Life magazine reflects on the above photo, taken by Hank Walker on President Eisenhower’s first inauguration: “This scene has a democratic feel to it, with the mighty being made to take a joke. Times change, however, and this photograph makes us aware how much. Today’s lasso tosser would have to deal with bulletproof glass and a very nervous Secret Service.” The Hollywood cowboy Monty Montana did ask Ike’s permission before he lassoed the leader of the Free World. At the back, former president Herbert Hoover raised his arm to protect himself from the lasso.
Inauguration ’53 didn’t go that smoothly. In 1947, Harry Truman asked Eisenhower to seek the Democratic presidential nomination in 1948, with Truman as his vice-presidential running mate. The Republican-leaning general didn’t like Truman very much and viewed Truman as an inept leader who had surrounded himself with cronies. Truman was apprehensive that Eisenhower would undo his efforts to end the Korean War and other aspects of his foreign policy. He also never forgave Ike for not denouncing Senator Joseph McCarthy during the campaign and said Eisenhower “has betrayed almost everything I thought he stood for.”

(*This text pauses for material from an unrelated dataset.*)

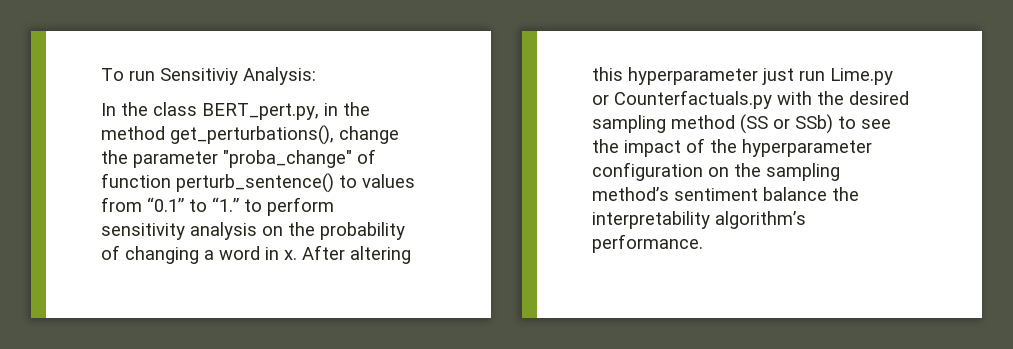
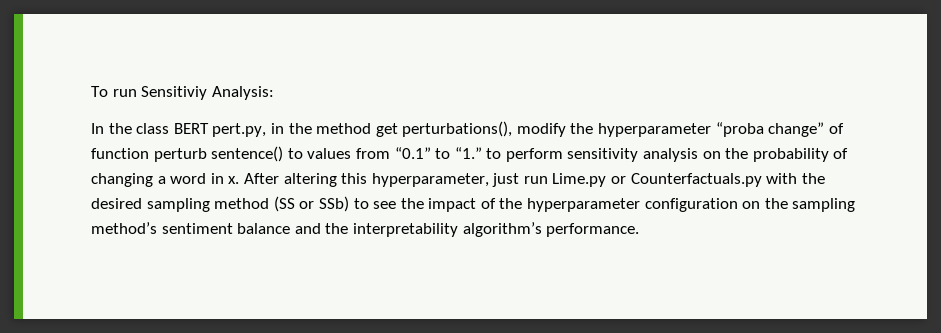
- In the class BERT_pert.py, in the method get_perturbations(), change the parameter "proba_change" of function perturb_sentence() to values from “0.1” to “1.” to perform sensitivity analysis on the probability of changing a word in x.
+ In the class BERT pert.py, in the method get perturbations(), modify the hyperparameter “proba change” of function perturb sentence() to values from “0.1” to “1.” to perform sensitivity analysis on the probability of changing a word in x.
- After altering this hyperparameter just run Lime.py or Counterfactuals.py with the desired sampling method (SS or SSb) to see the impact of the hyperparameter configuration on the sampling method’s sentiment balance the interpretability algorithm’s performance.
+ After altering this hyperparameter, just run Lime.py or Counterfactuals.py with the desired sampling method (SS or SSb) to see the impact of the hyperparameter configuration on the sampling method’s sentiment balance and the interpretability algorithm’s performance.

By the time, they rode together as president and president-elect to Eisenhower’s inauguration, the mutual hatred was evident. Eisenhower wondered aloud “if I can stand sitting next to that guy,” and to irritate the outgoing President, he wore a Homburg rather than a traditional silk top hat. When Dwight and Mamie Eisenhower arrived at the White House to pick up the president, they not only refused to enter for coffee with the Trumans, but stayed in the vehicle until Truman came outside.